_TASK OBJECTIVE:_
Using the data below, print exactly the line with "html: none ->", the line with "font-size: 12px ->", and every line between them, but none of the pictures.

_ENTRIES PROVIDED:_
[Start of Attachment]
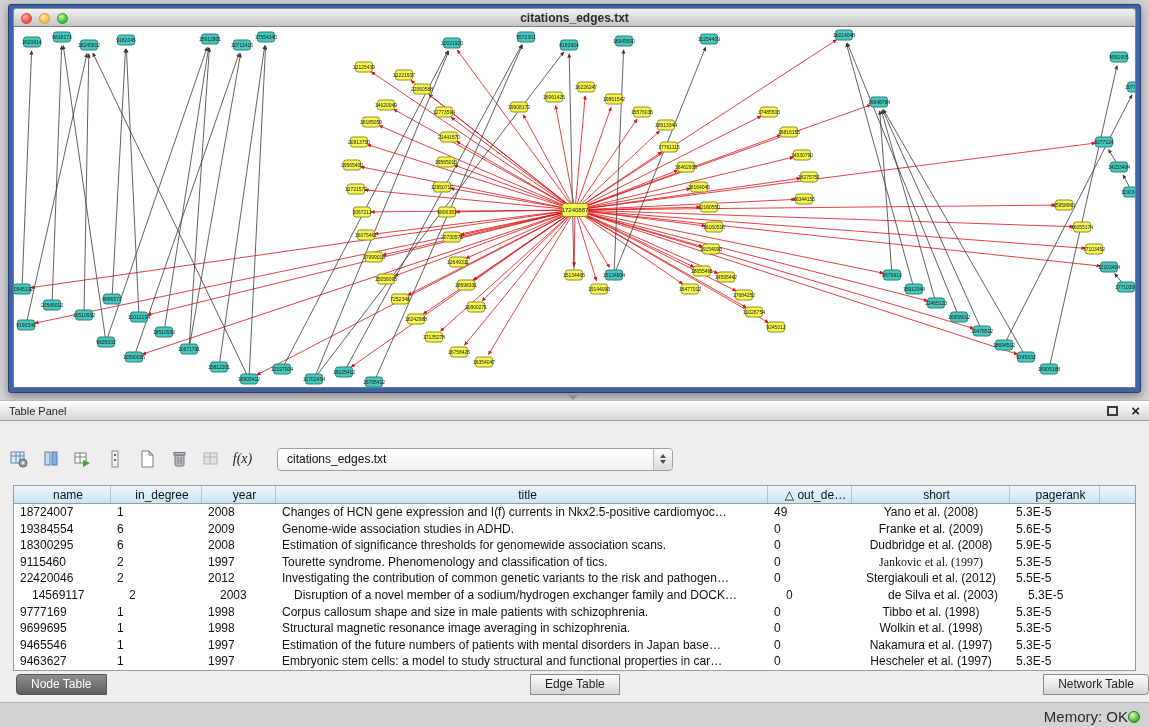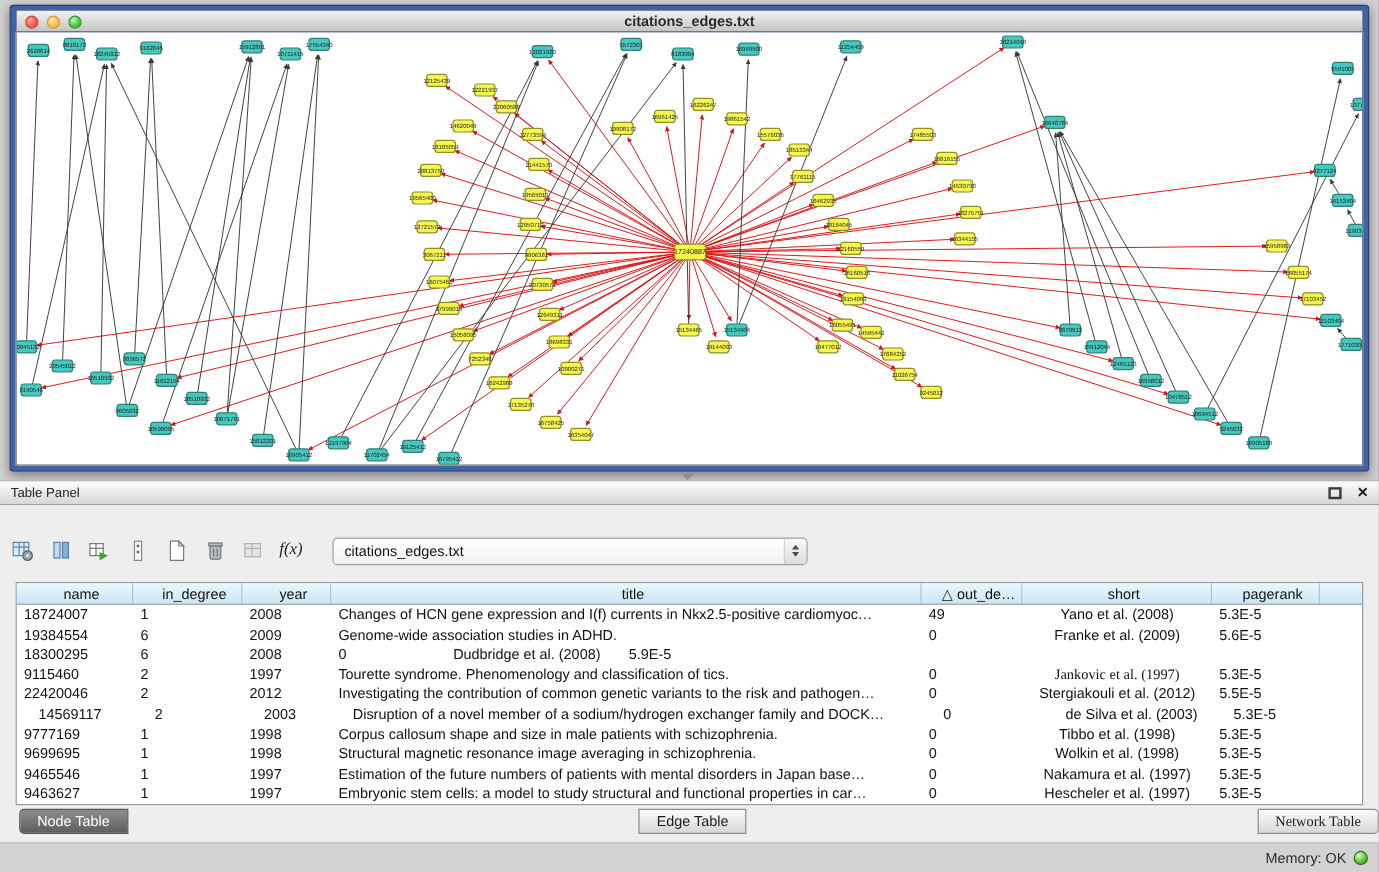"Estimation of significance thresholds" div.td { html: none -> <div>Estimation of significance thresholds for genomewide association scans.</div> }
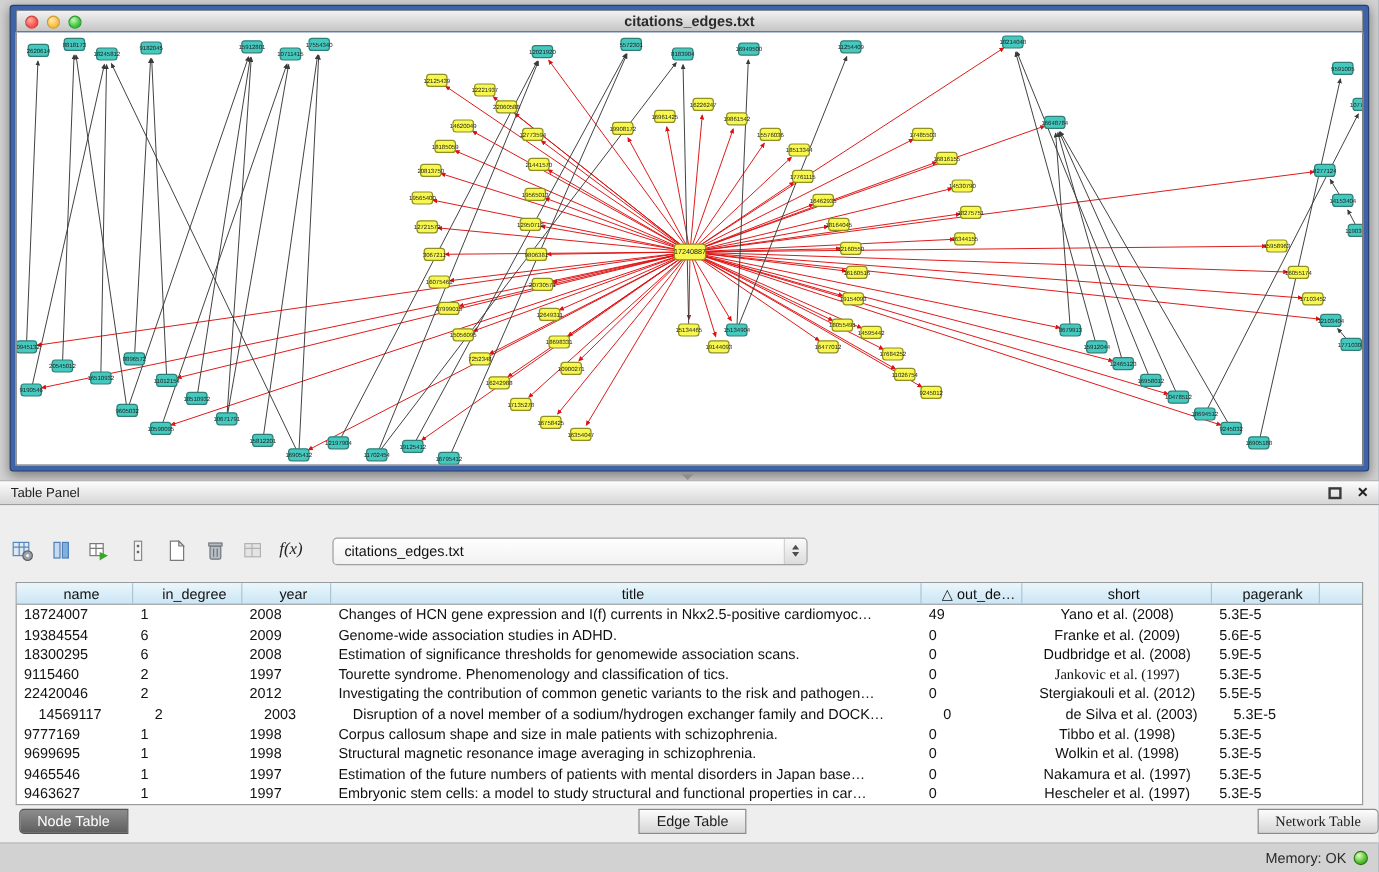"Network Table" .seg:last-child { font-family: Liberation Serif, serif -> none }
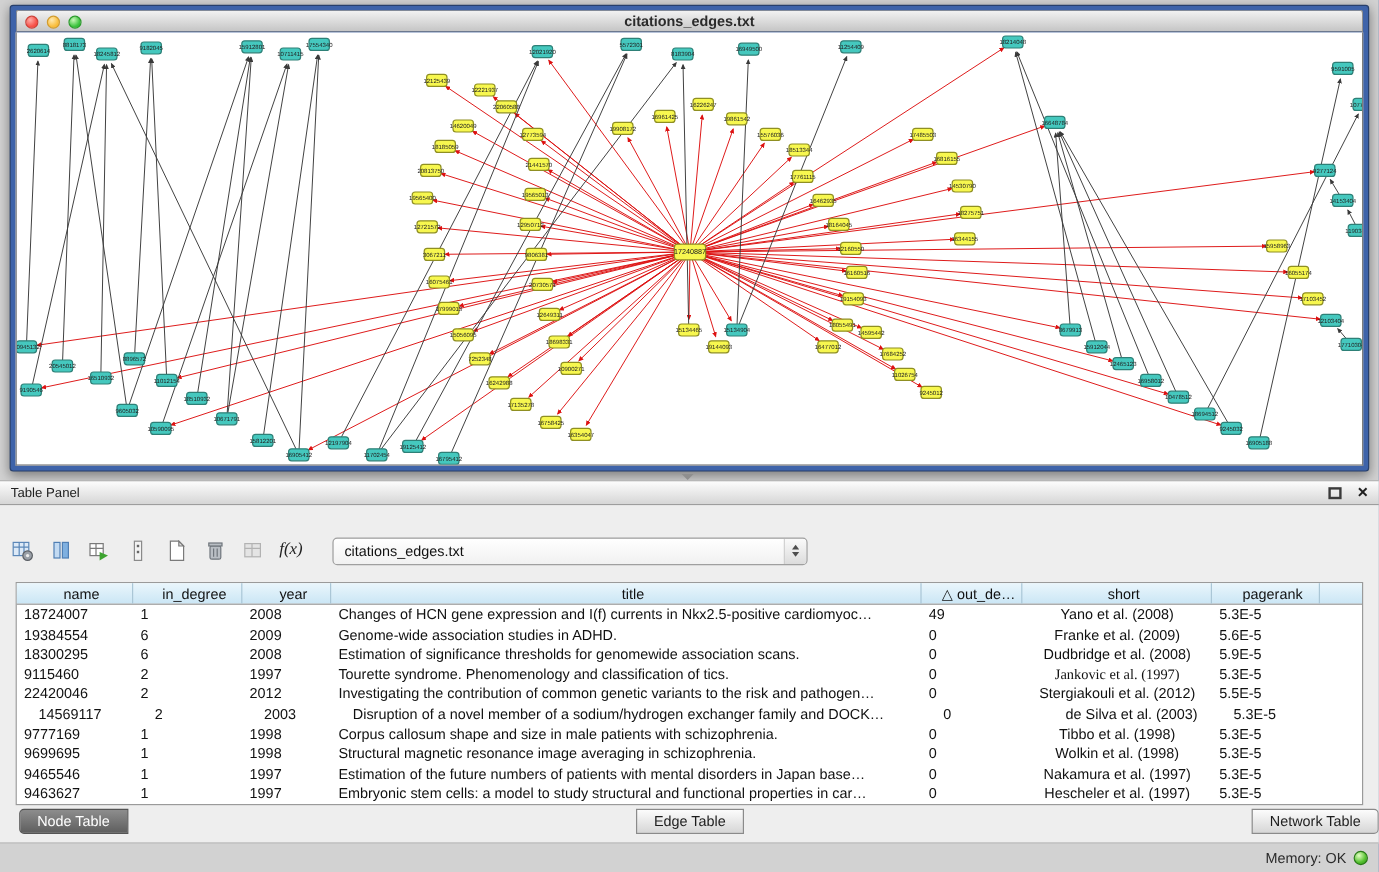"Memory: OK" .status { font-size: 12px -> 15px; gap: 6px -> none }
[End of Attachment]
[Start of Attachment]
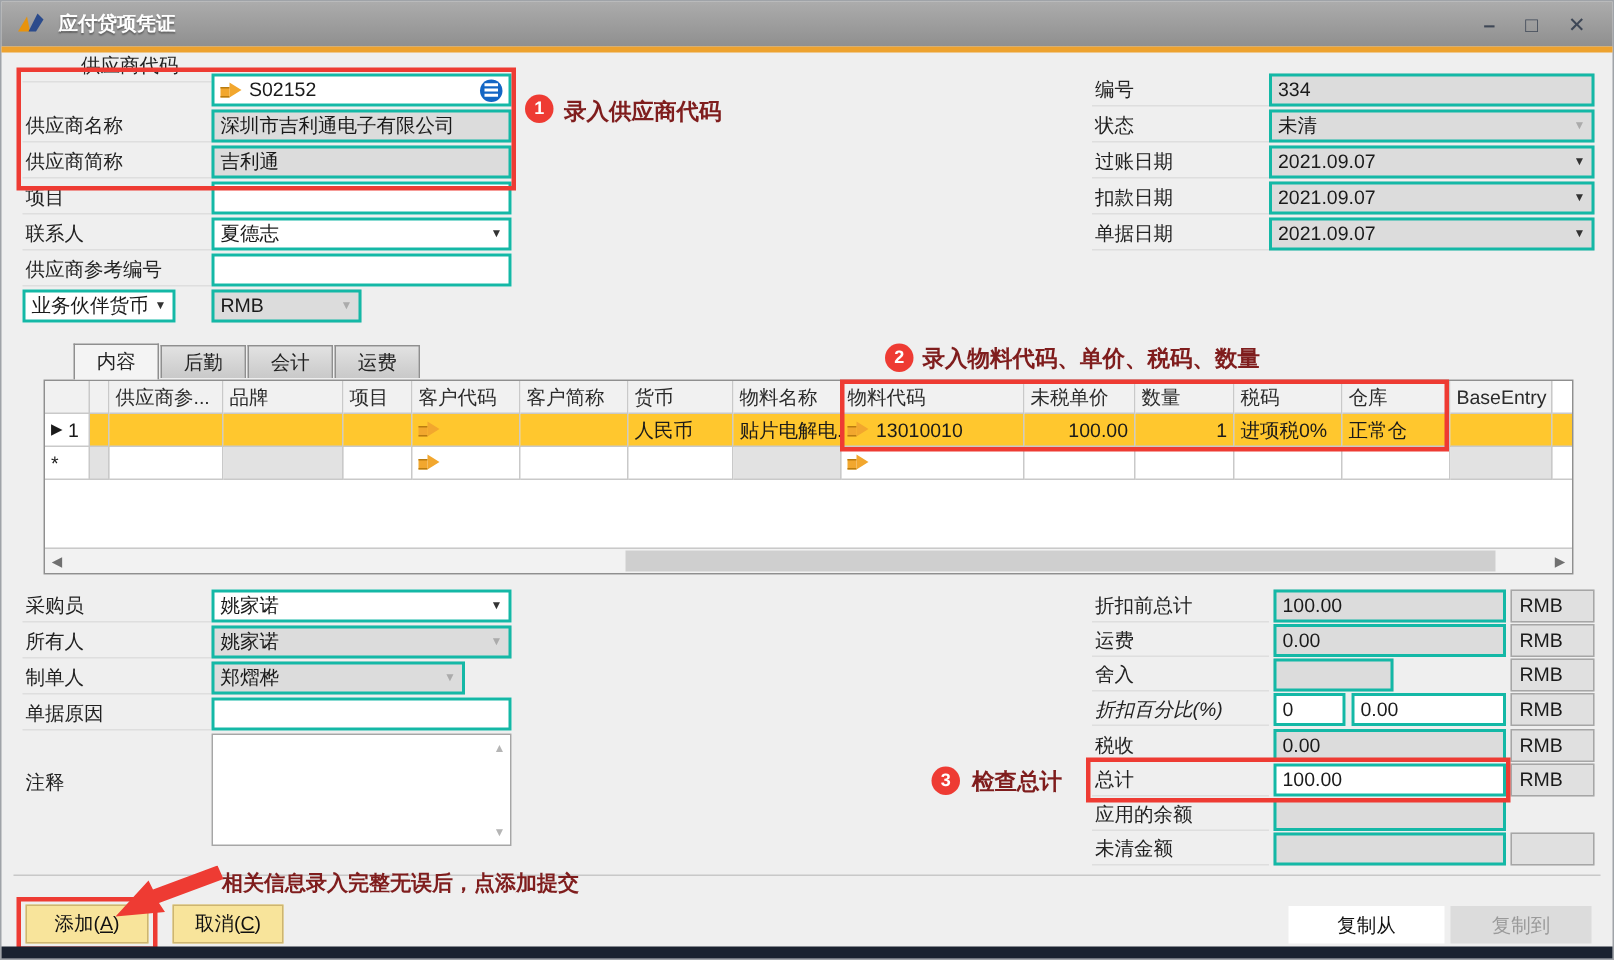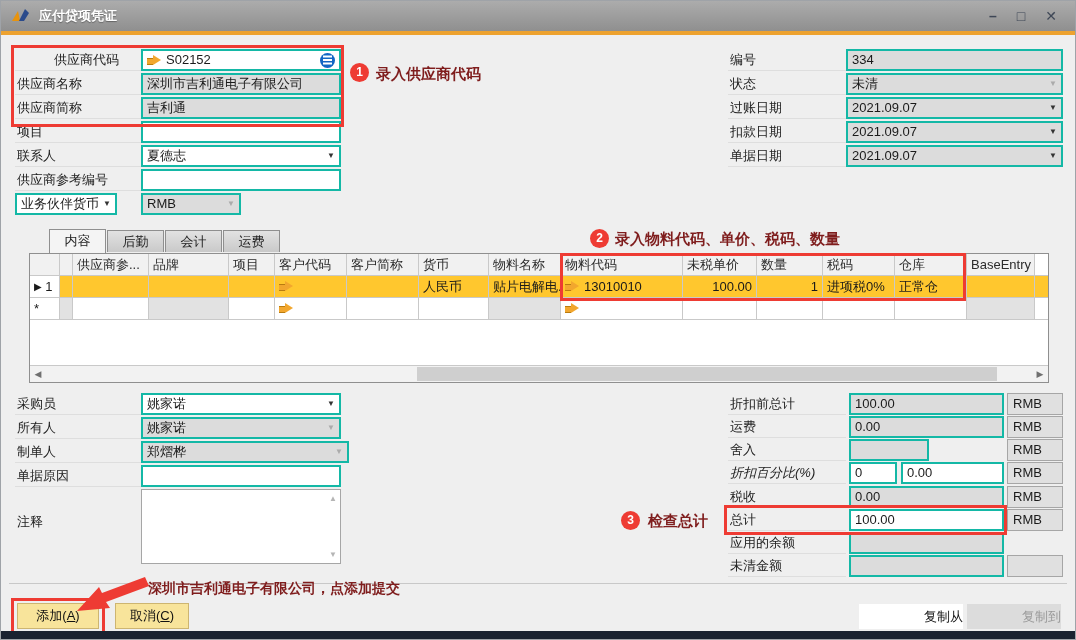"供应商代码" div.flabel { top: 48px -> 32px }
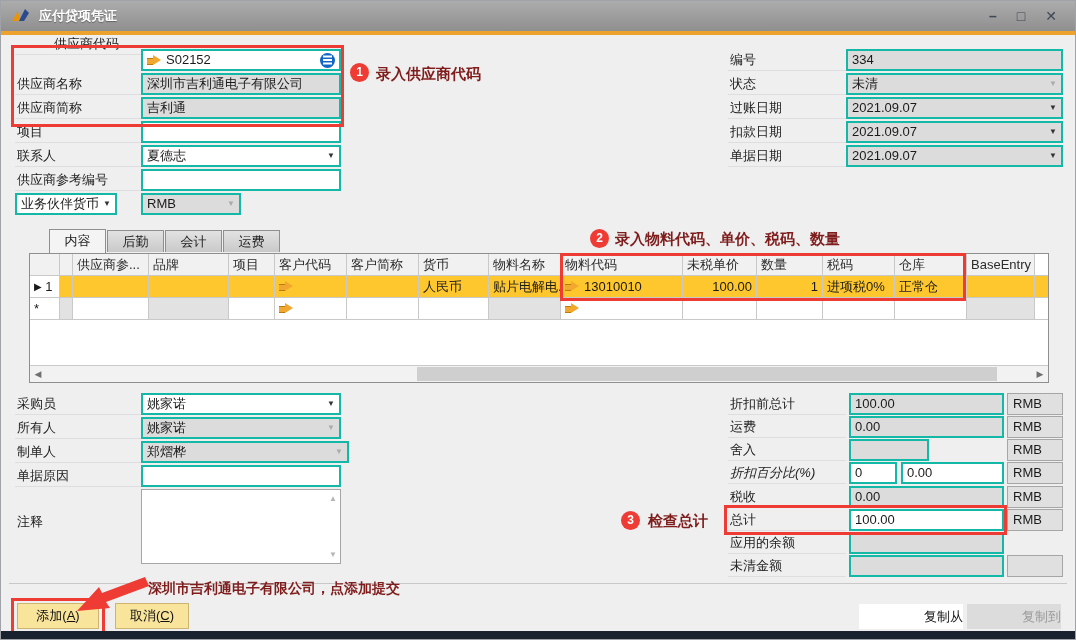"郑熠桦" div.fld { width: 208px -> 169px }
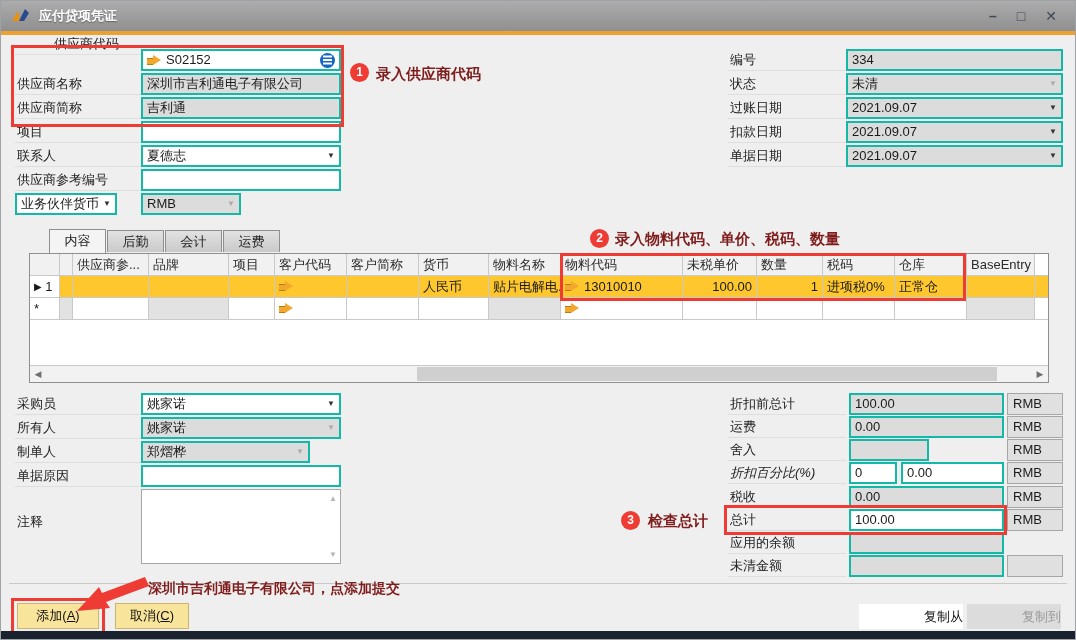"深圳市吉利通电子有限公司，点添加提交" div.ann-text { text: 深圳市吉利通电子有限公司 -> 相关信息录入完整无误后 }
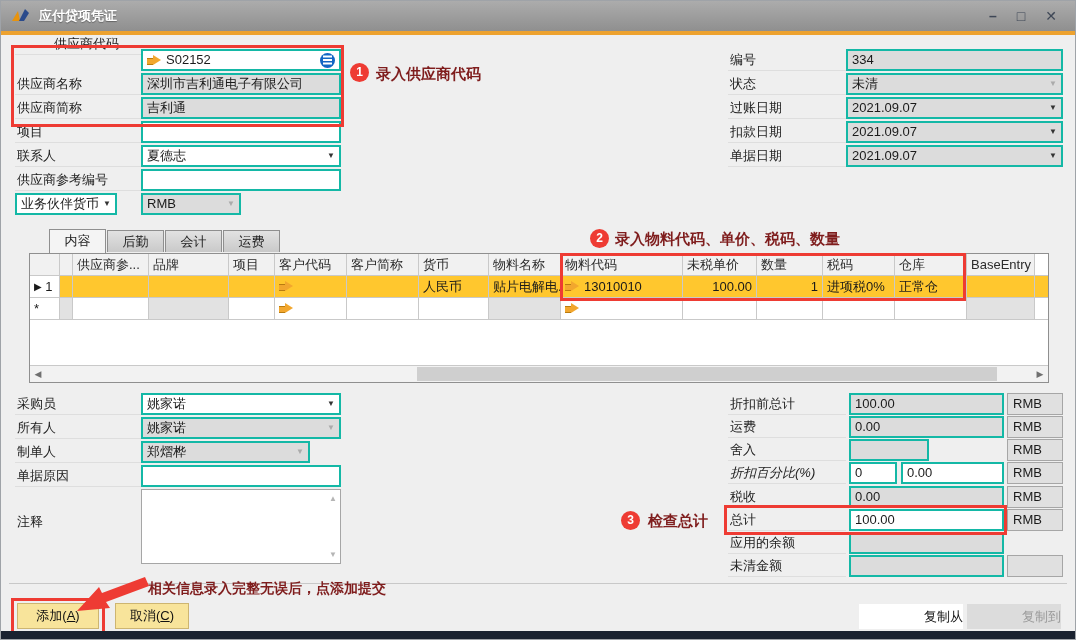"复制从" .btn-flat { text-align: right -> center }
[End of Attachment]
_SOLUTION TO THIS TASK:_
"Estimation of significance thresholds" div.td { html: none -> <div>Estimation of significance thresholds for genomewide association scans.</div> }
"Network Table" .seg:last-child { font-family: Liberation Serif, serif -> none }
"Memory: OK" .status { font-size: 12px -> 15px; gap: 6px -> none }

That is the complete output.